*** Given data Section Begins ***
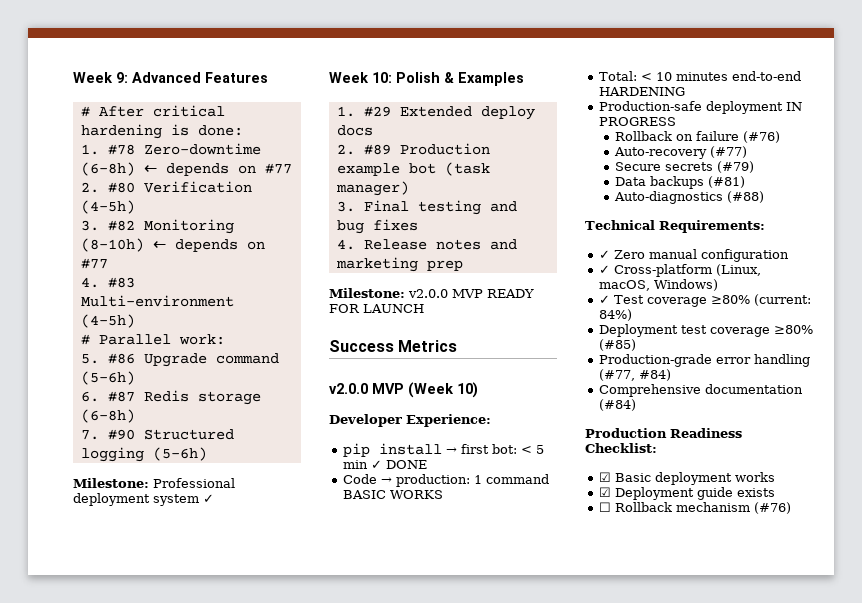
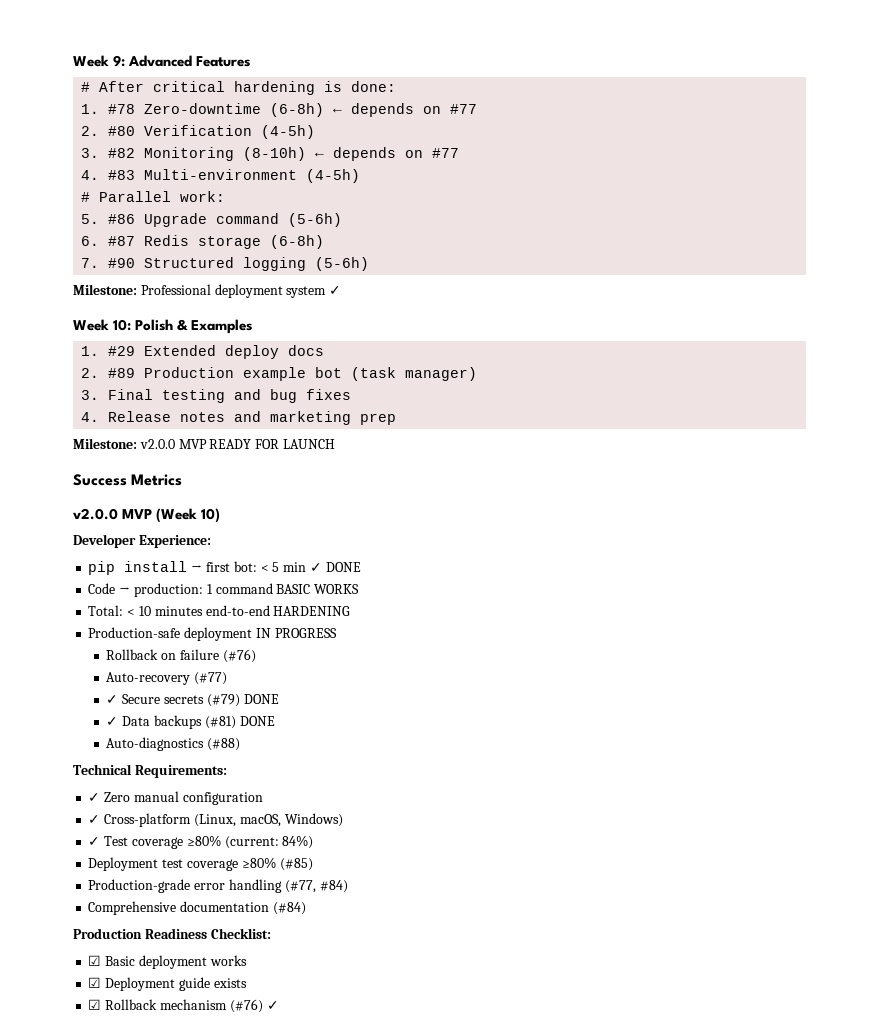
- Secure secrets (#79)
- Data backups (#81)
+ ✓ Secure secrets (#79) DONE
+ ✓ Data backups (#81) DONE
- ☐ Rollback mechanism (#76)
+ ☑ Rollback mechanism (#76) ✓

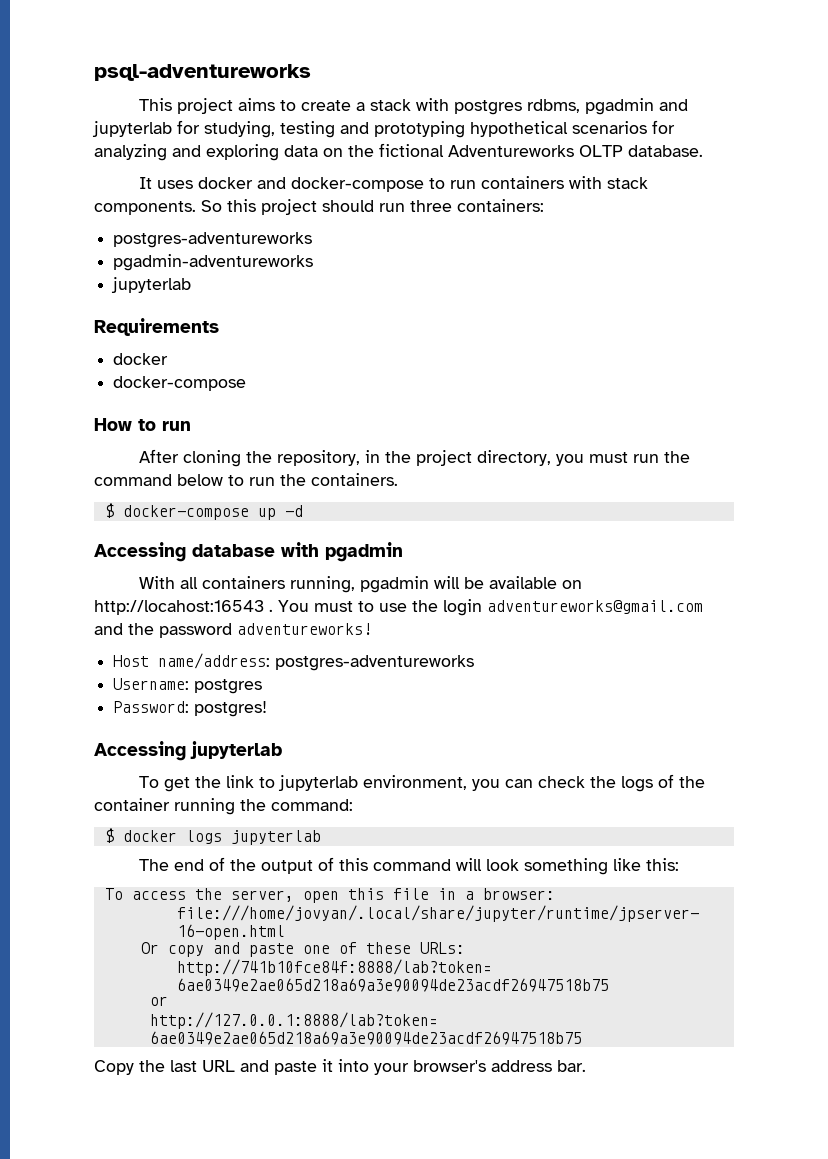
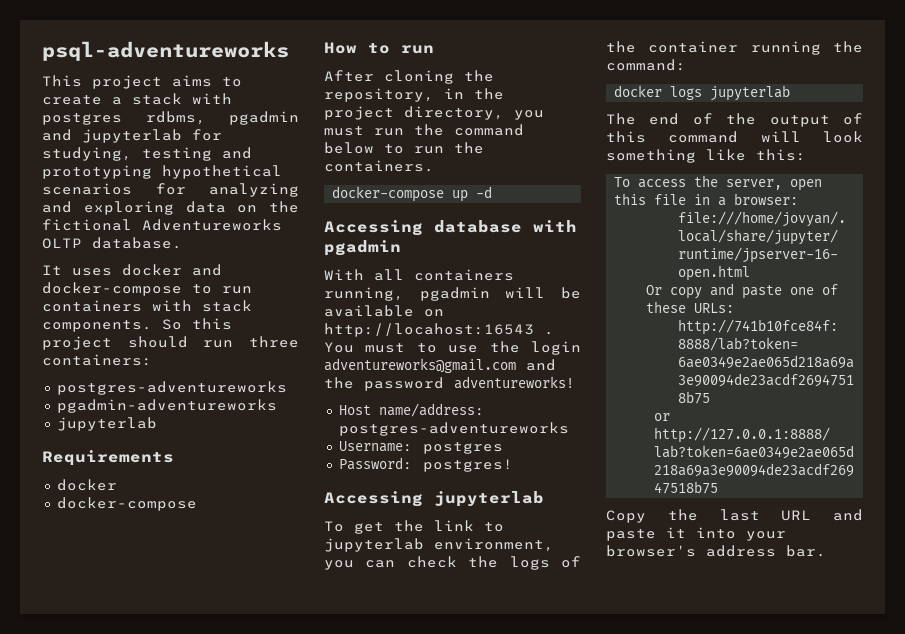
- $ docker-compose up -d
+ docker-compose up -d
- $ docker logs jupyterlab
+ docker logs jupyterlab

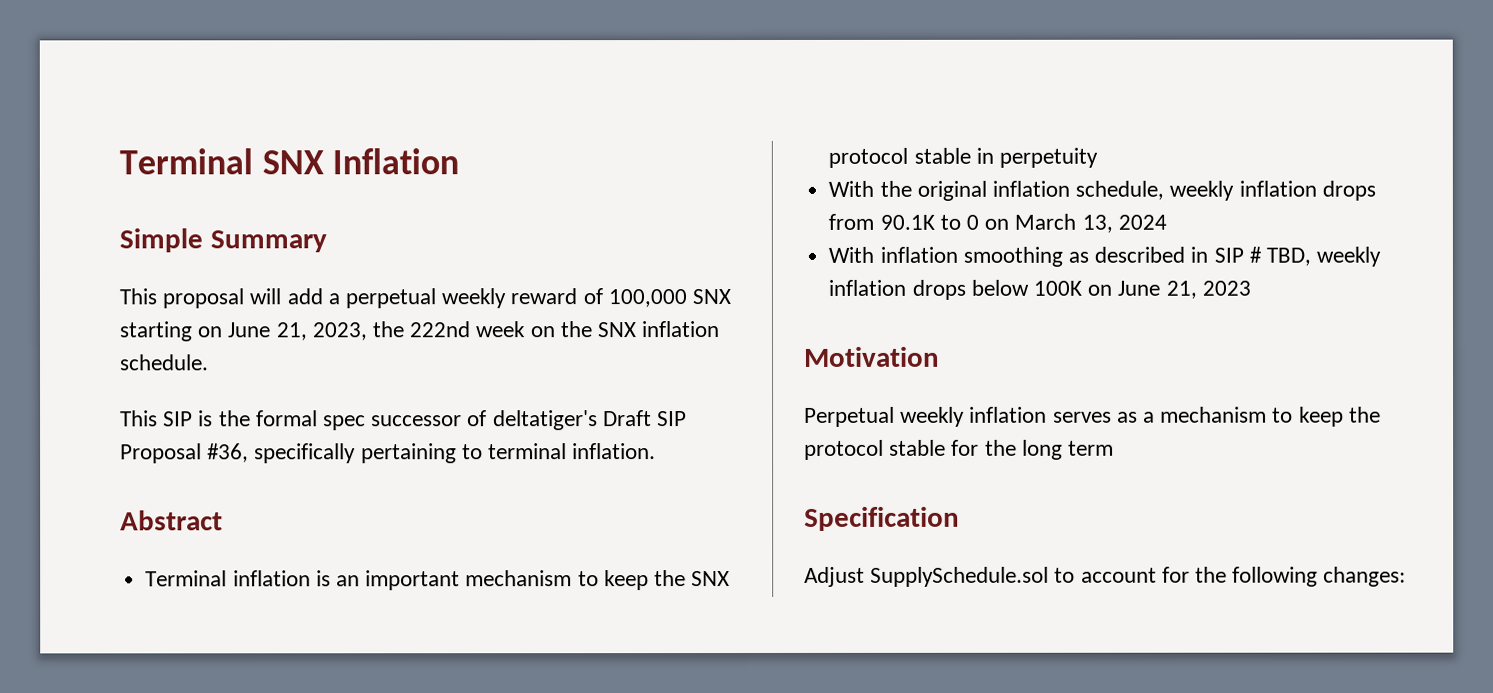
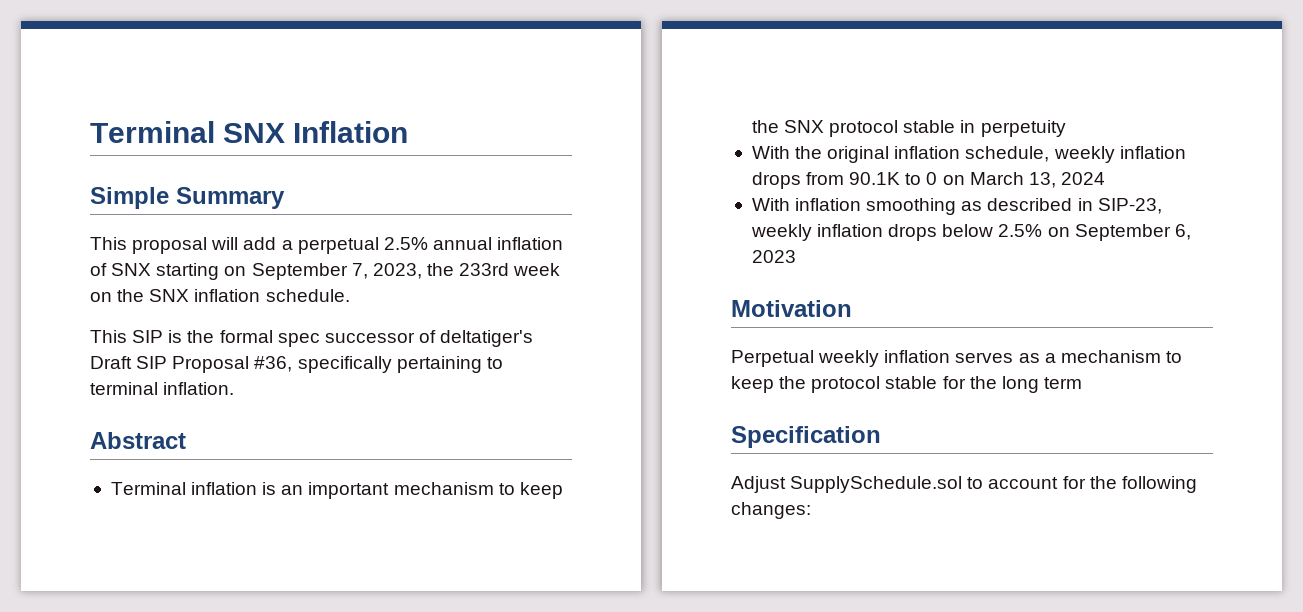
- This proposal will add a perpetual weekly reward of 100,000 SNX starting on June 21, 2023, the 222nd week on the SNX inflation schedule.
+ This proposal will add a perpetual 2.5% annual inflation of SNX starting on September 7, 2023, the 233rd week on the SNX inflation schedule.
- With inflation smoothing as described in SIP # TBD, weekly inflation drops below 100K on June 21, 2023
+ With inflation smoothing as described in SIP-23, weekly inflation drops below 2.5% on September 6, 2023

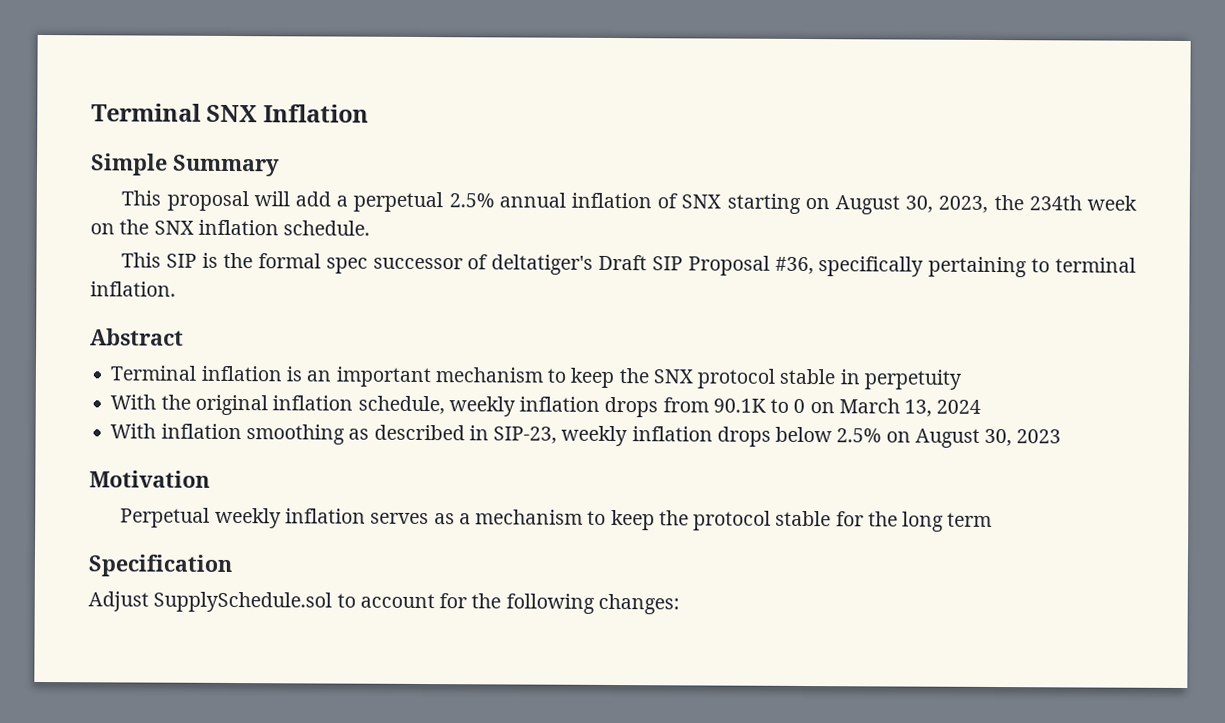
- This proposal will add a perpetual 2.5% annual inflation of SNX starting on September 7, 2023, the 233rd week on the SNX inflation schedule.
+ This proposal will add a perpetual 2.5% annual inflation of SNX starting on August 30, 2023, the 234th week on the SNX inflation schedule.
- With inflation smoothing as described in SIP-23, weekly inflation drops below 2.5% on September 6, 2023
+ With inflation smoothing as described in SIP-23, weekly inflation drops below 2.5% on August 30, 2023

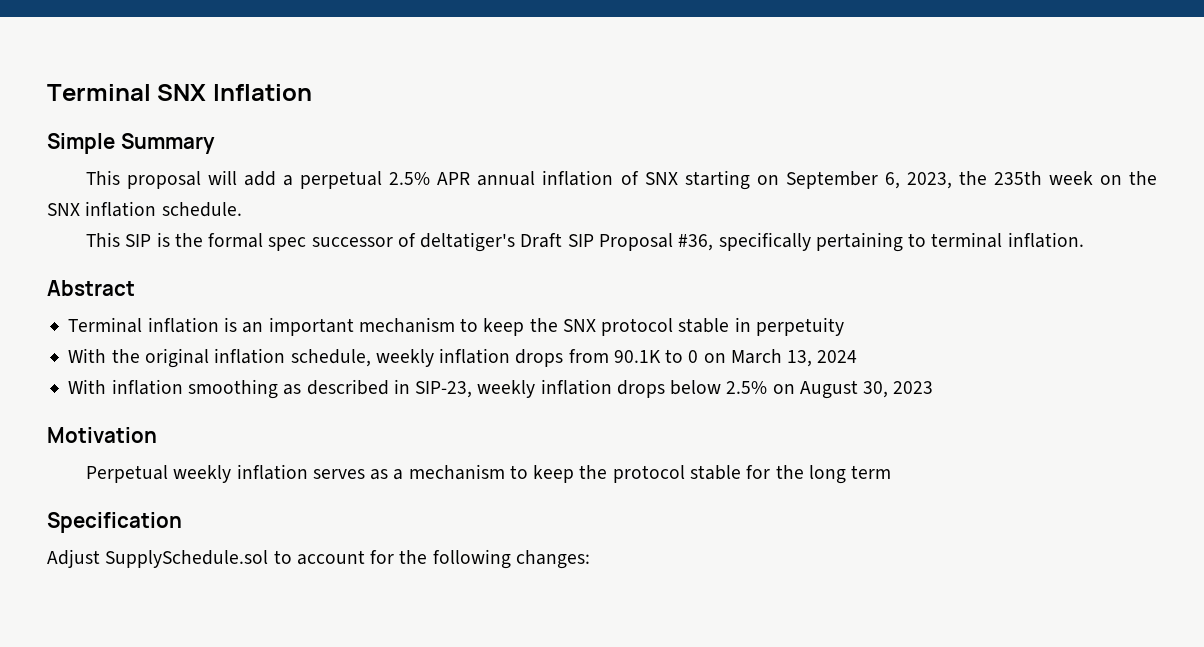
- This proposal will add a perpetual 2.5% annual inflation of SNX starting on August 30, 2023, the 234th week on the SNX inflation schedule.
+ This proposal will add a perpetual 2.5% APR annual inflation of SNX starting on September 6, 2023, the 235th week on the SNX inflation schedule.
*** Given data Section Ends ***
What needs to be done:
Repeat word for word, leaving out the pictures, each line of the records from the line that holds "- This proposal will add a perpetual weekly" through the final one.

Solution for this exercise:
- This proposal will add a perpetual weekly reward of 100,000 SNX starting on June 21, 2023, the 222nd week on the SNX inflation schedule.
+ This proposal will add a perpetual 2.5% annual inflation of SNX starting on September 7, 2023, the 233rd week on the SNX inflation schedule.
- With inflation smoothing as described in SIP # TBD, weekly inflation drops below 100K on June 21, 2023
+ With inflation smoothing as described in SIP-23, weekly inflation drops below 2.5% on September 6, 2023

- This proposal will add a perpetual 2.5% annual inflation of SNX starting on September 7, 2023, the 233rd week on the SNX inflation schedule.
+ This proposal will add a perpetual 2.5% annual inflation of SNX starting on August 30, 2023, the 234th week on the SNX inflation schedule.
- With inflation smoothing as described in SIP-23, weekly inflation drops below 2.5% on September 6, 2023
+ With inflation smoothing as described in SIP-23, weekly inflation drops below 2.5% on August 30, 2023

- This proposal will add a perpetual 2.5% annual inflation of SNX starting on August 30, 2023, the 234th week on the SNX inflation schedule.
+ This proposal will add a perpetual 2.5% APR annual inflation of SNX starting on September 6, 2023, the 235th week on the SNX inflation schedule.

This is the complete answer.